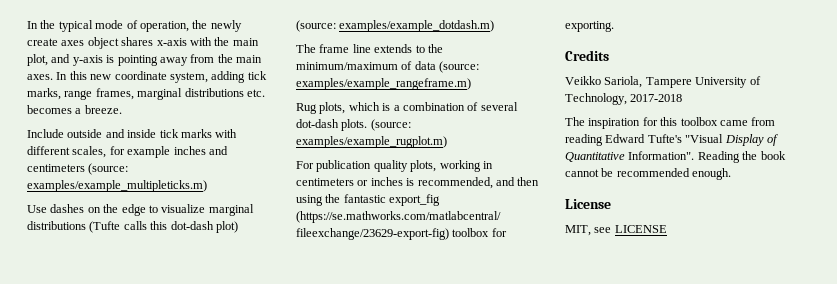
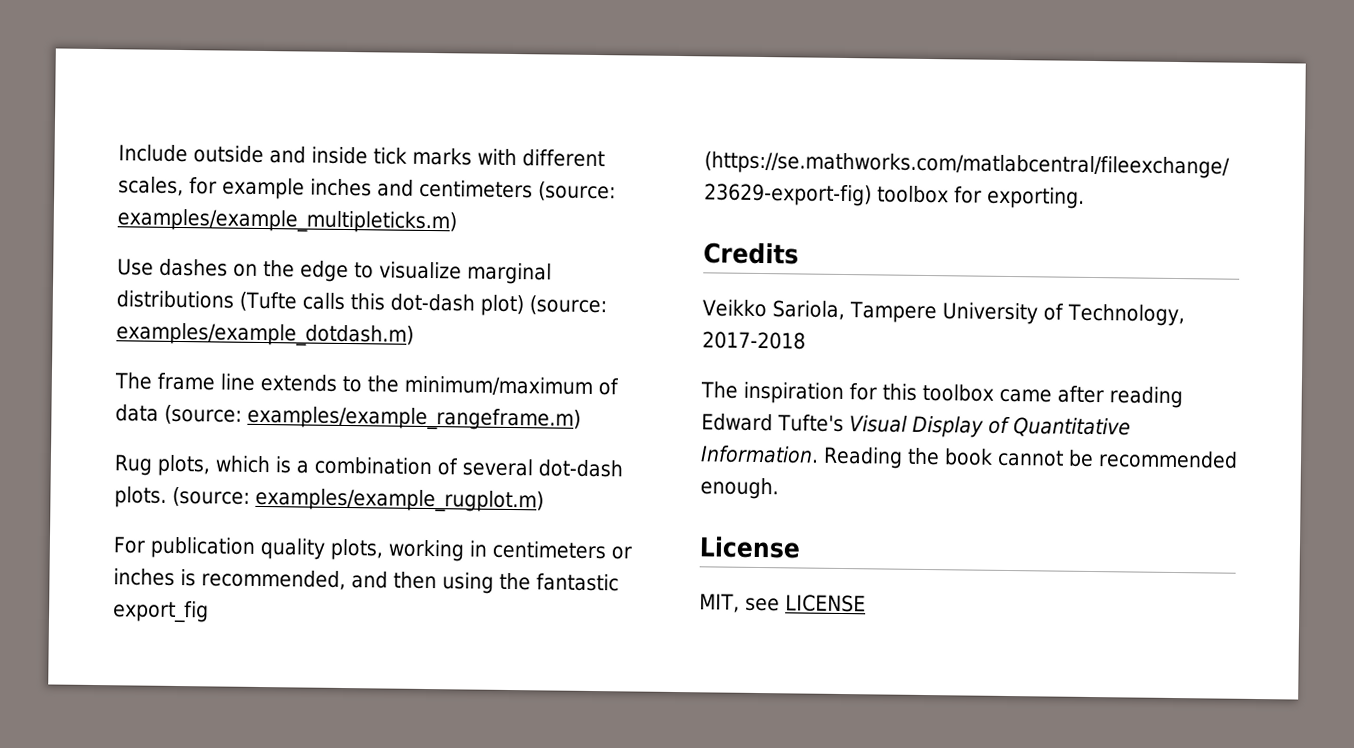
[27,20,242,32] [27,37,259,49] [27,54,262,66] [27,71,267,83] [27,88,265,100] [27,105,122,114] In the typical mode of operation, the newly create axes object shares x-axis with the main plot, and y-axis is pointing away from the main axes. In this new coordinate system, adding tick marks, range frames, marginal distributions etc. becomes a breeze. // -> (118, 153) none
[751,117,776,126] from -> [1056,385,1104,404] after
[685,134,724,143] "Visual -> [848,415,908,433] Visual
[628,151,695,160] Information". -> [700,445,819,464] Information.

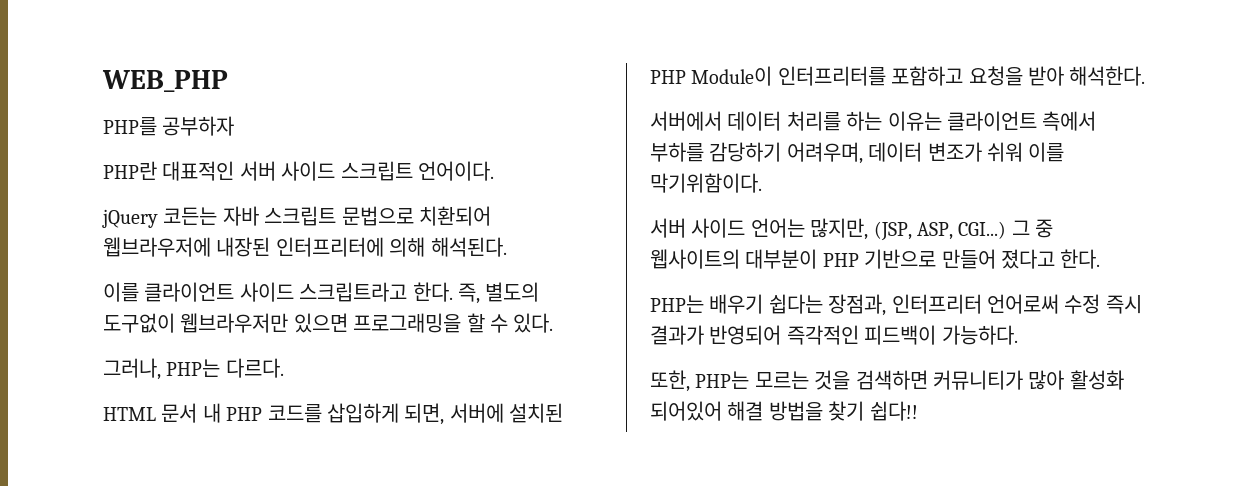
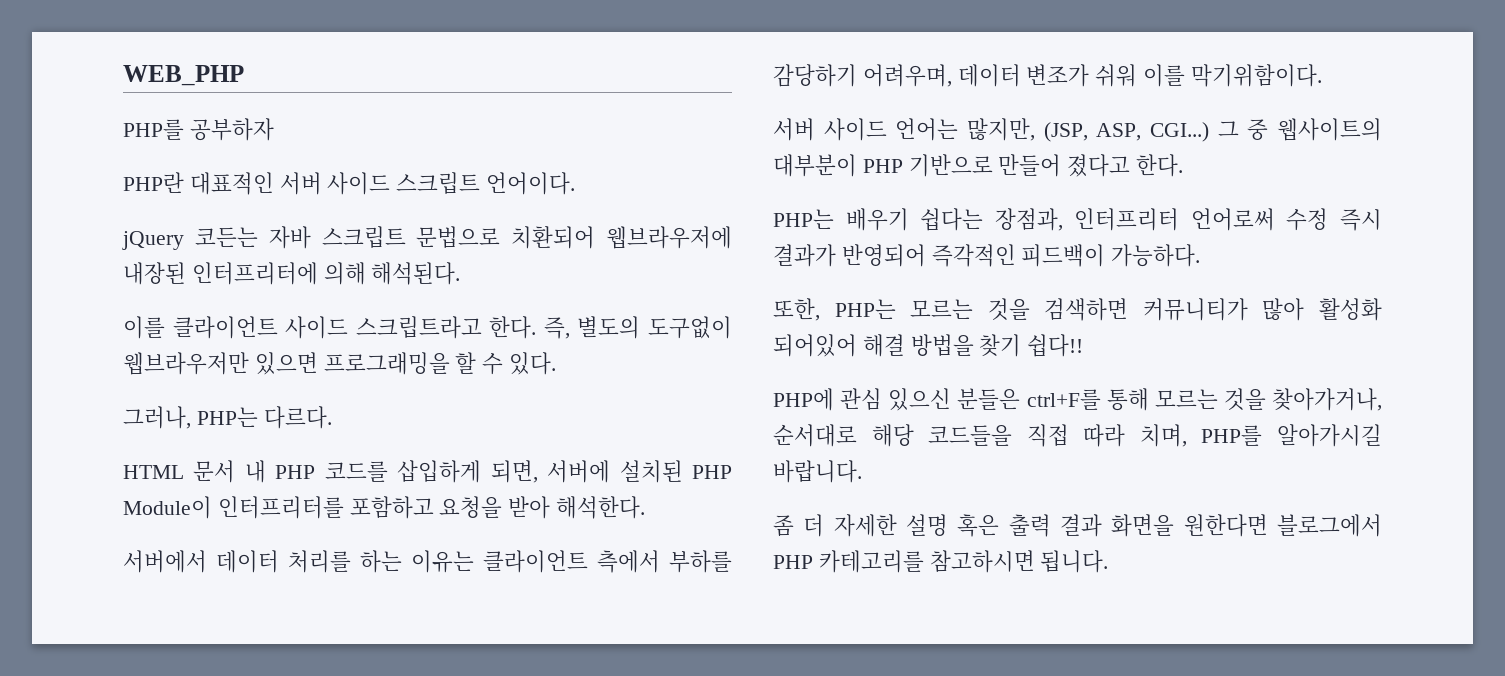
(918, 411) none -> [773,388,1382,411] [773,424,1382,447] [773,460,862,483] [773,514,1382,537] [773,550,1109,573] // PHP에 관심 있으신 분들은 ctrl+F를 통해 모르는 것을 찾아가거나, 순서대로 해당 코드들을 직접 따라 치며, PHP를 알아가시길 바랍니다. // 좀 더 자세한 설명 혹은 출력 결과 화면을 원한다면 블로그에서 PHP 카테고리를 참고하시면 됩니다.

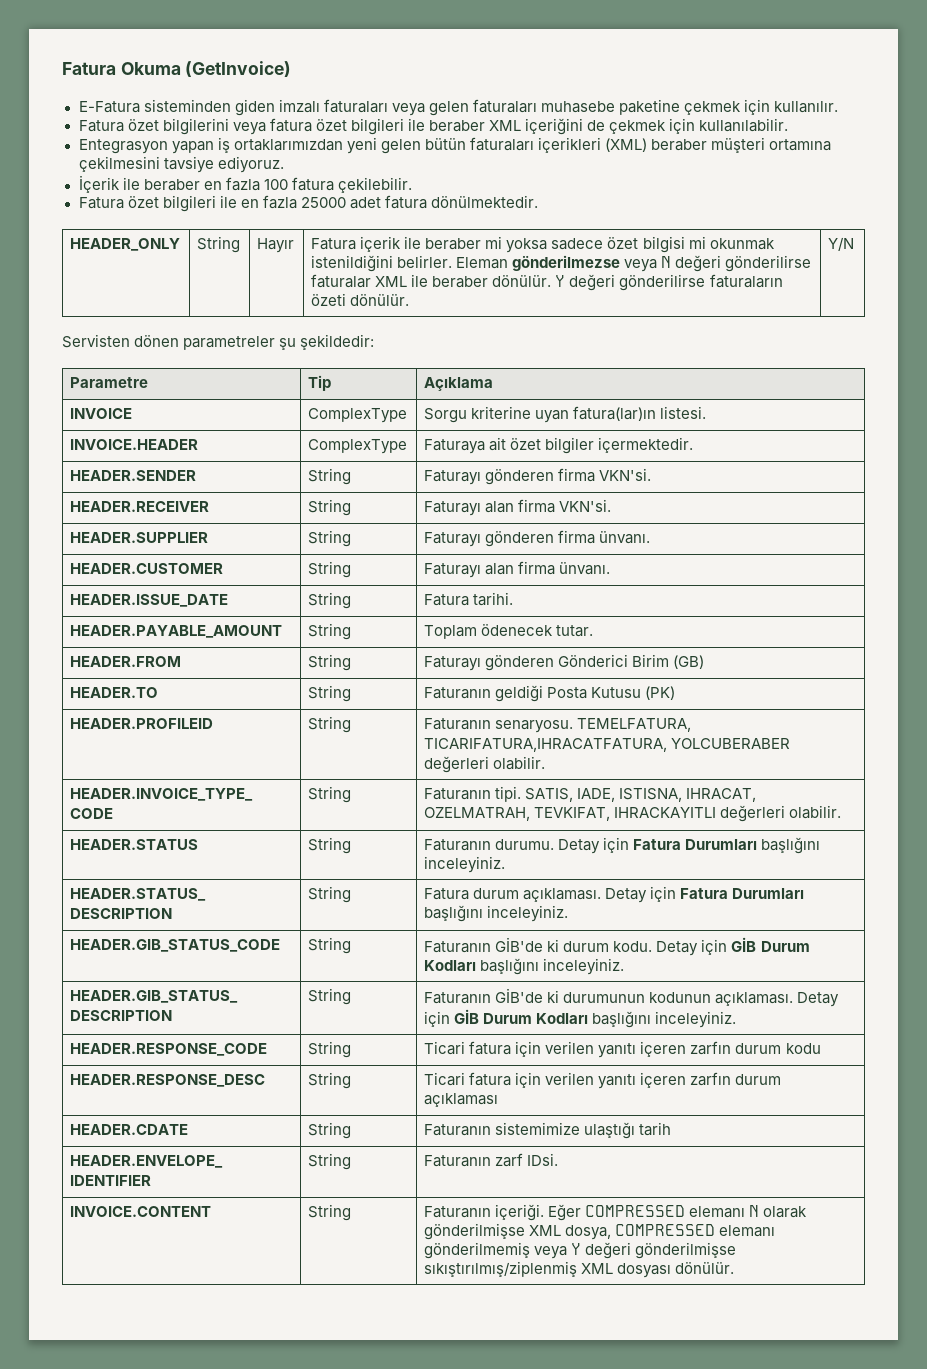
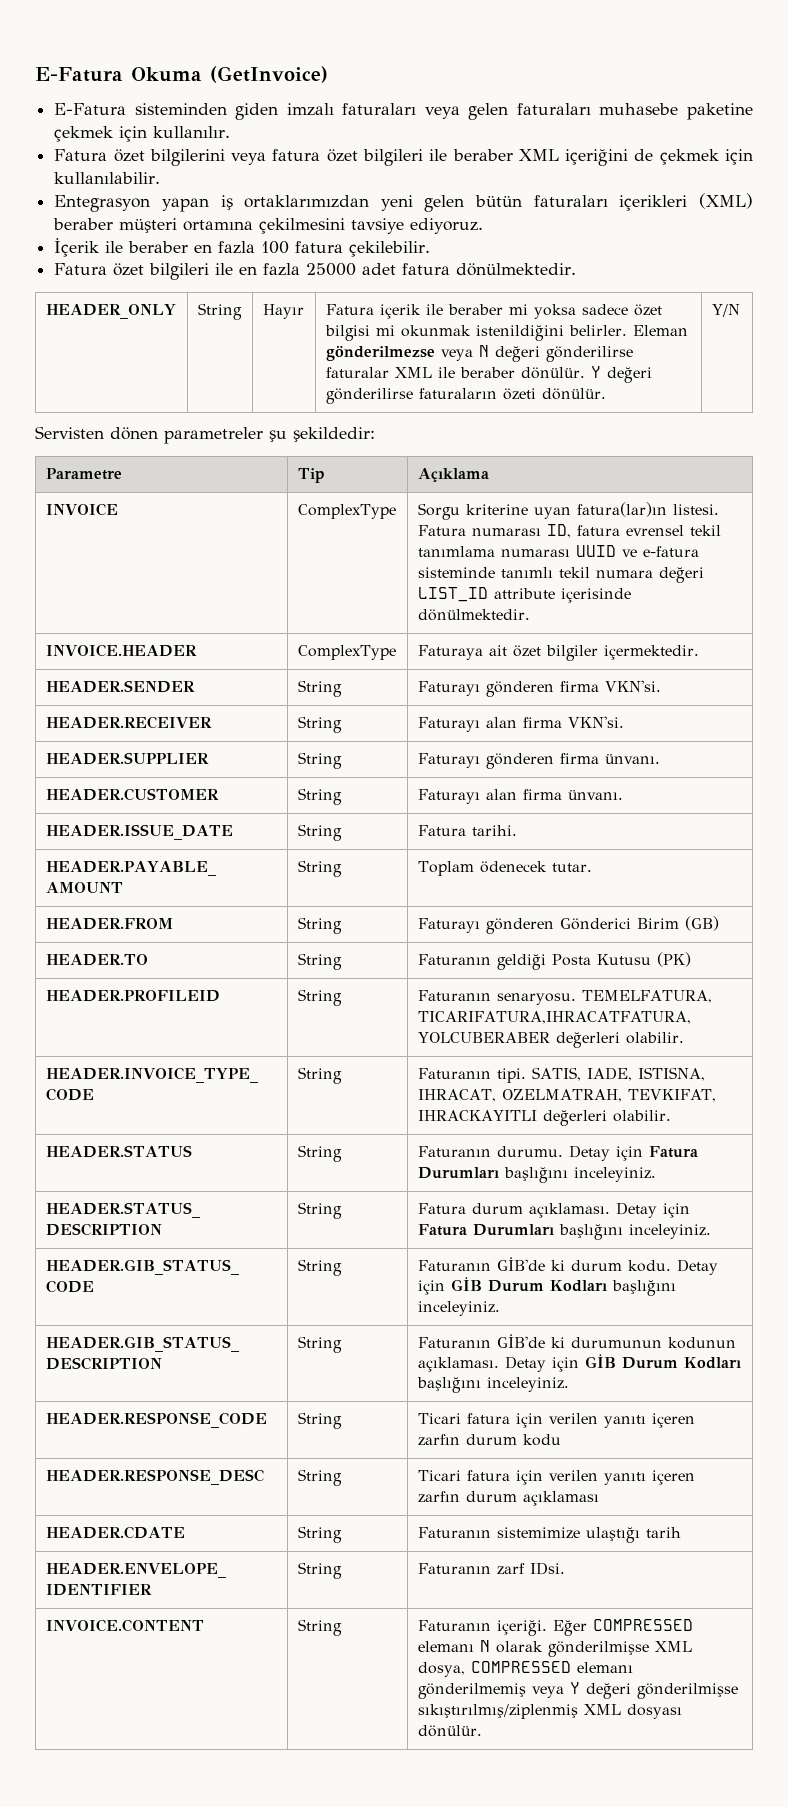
[62,62,116,75] Fatura -> [35,67,123,82] E-Fatura
(707, 412) none -> [417,524,721,538] [417,545,699,557] [417,567,704,583] [417,587,631,603] [417,609,530,621] Fatura numarası ID, fatura evrensel tekil tanımlama numarası UUID ve e-fatura sisteminde tanımlı tekil numara değeri LIST_ID attribute içerisinde dönülmektedir.

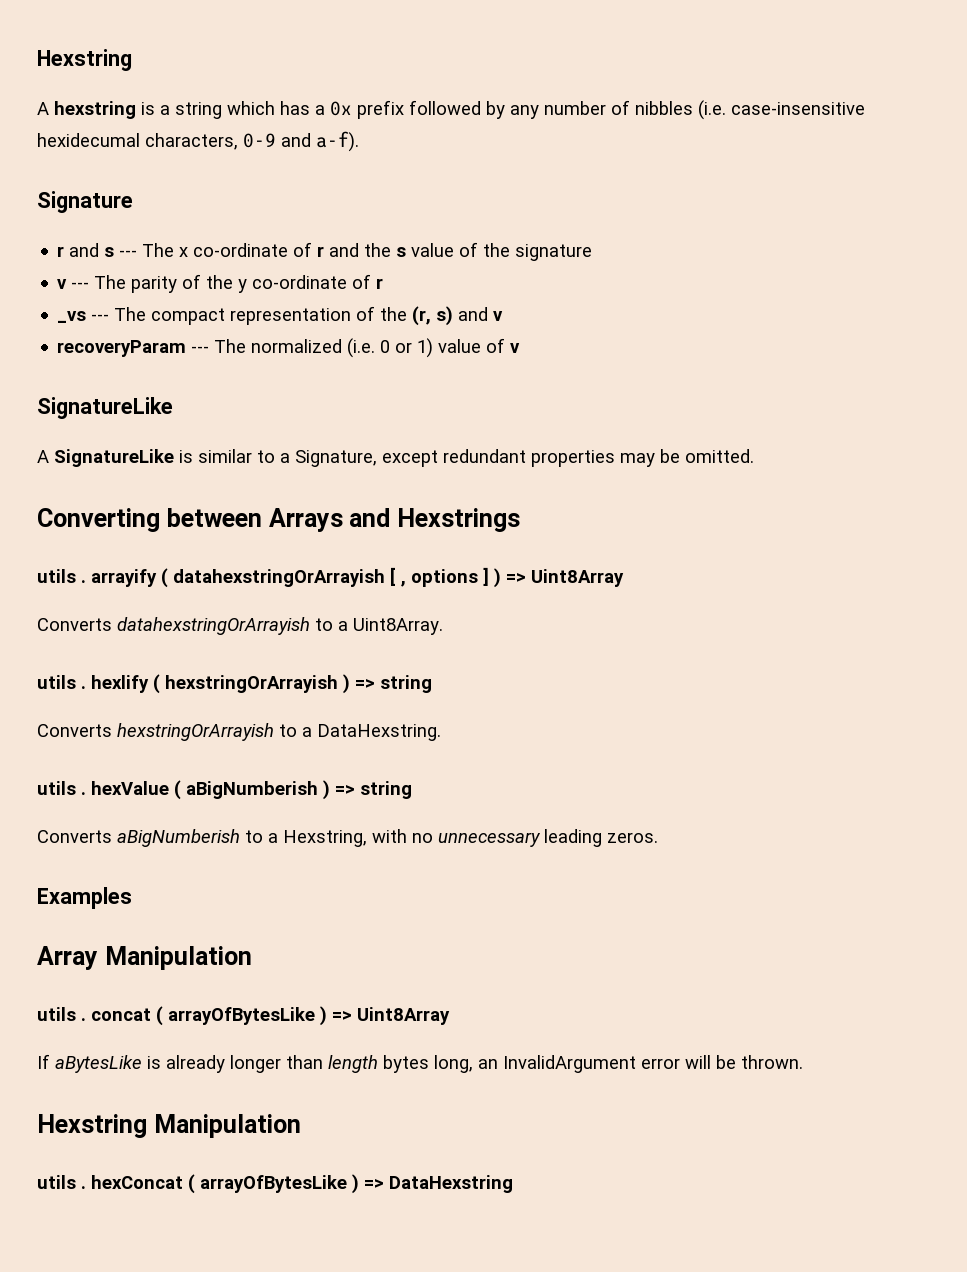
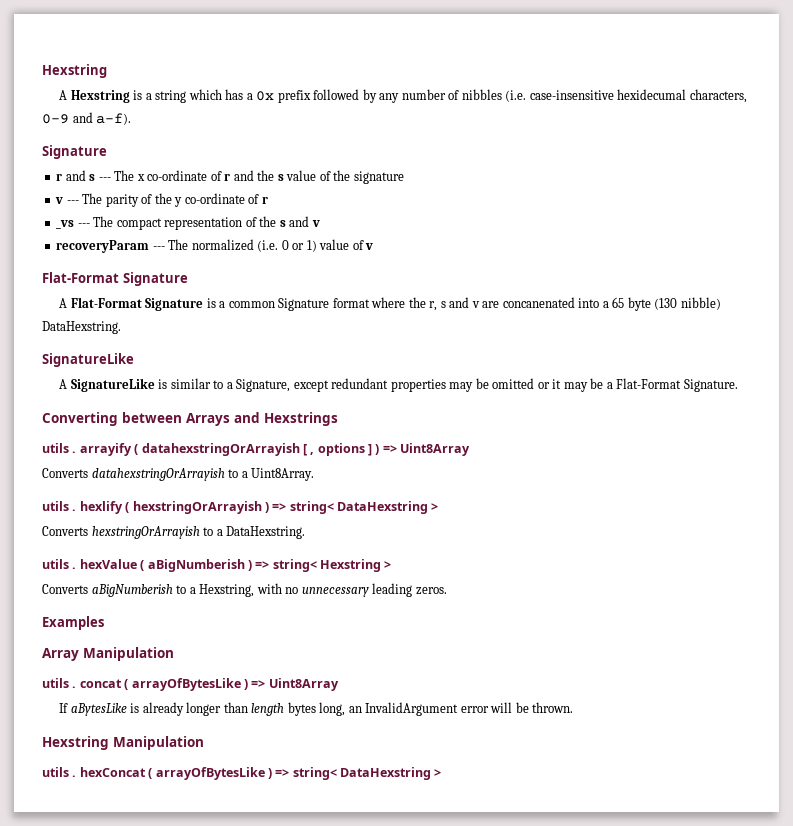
[54,101,136,119] hexstring -> [70,90,130,103] Hexstring
[412,306,454,326] (r, s) -> [279,220,286,227] s
(521, 348) none -> [42,272,188,286] [59,297,721,311] [42,321,121,334] // Flat-Format Signature // A Flat-Format Signature is a common Signature format where the r, s and v are concanenated into a 65 byte (130 nibble) DataHexstring.
[685,449,754,463] omitted. -> [492,378,738,392] omitted or it may be a Flat-Format Signature.
[380,675,432,693] string -> [289,501,439,514] string< DataHexstring >
[360,781,412,799] string -> [272,559,392,572] string< Hexstring >
[389,1175,513,1193] DataHexstring -> [292,767,442,780] string< DataHexstring >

· · ·

### What you have to do:
What are the lines above from the one with "-> [700,445,819,464] Information." to the one with "[62,62,116,75] Fatura ->", both included? Reproduce them exactly, without pictures.

### Exercise response:
[628,151,695,160] Information". -> [700,445,819,464] Information.

(918, 411) none -> [773,388,1382,411] [773,424,1382,447] [773,460,862,483] [773,514,1382,537] [773,550,1109,573] // PHP에 관심 있으신 분들은 ctrl+F를 통해 모르는 것을 찾아가거나, 순서대로 해당 코드들을 직접 따라 치며, PHP를 알아가시길 바랍니다. // 좀 더 자세한 설명 혹은 출력 결과 화면을 원한다면 블로그에서 PHP 카테고리를 참고하시면 됩니다.

[62,62,116,75] Fatura -> [35,67,123,82] E-Fatura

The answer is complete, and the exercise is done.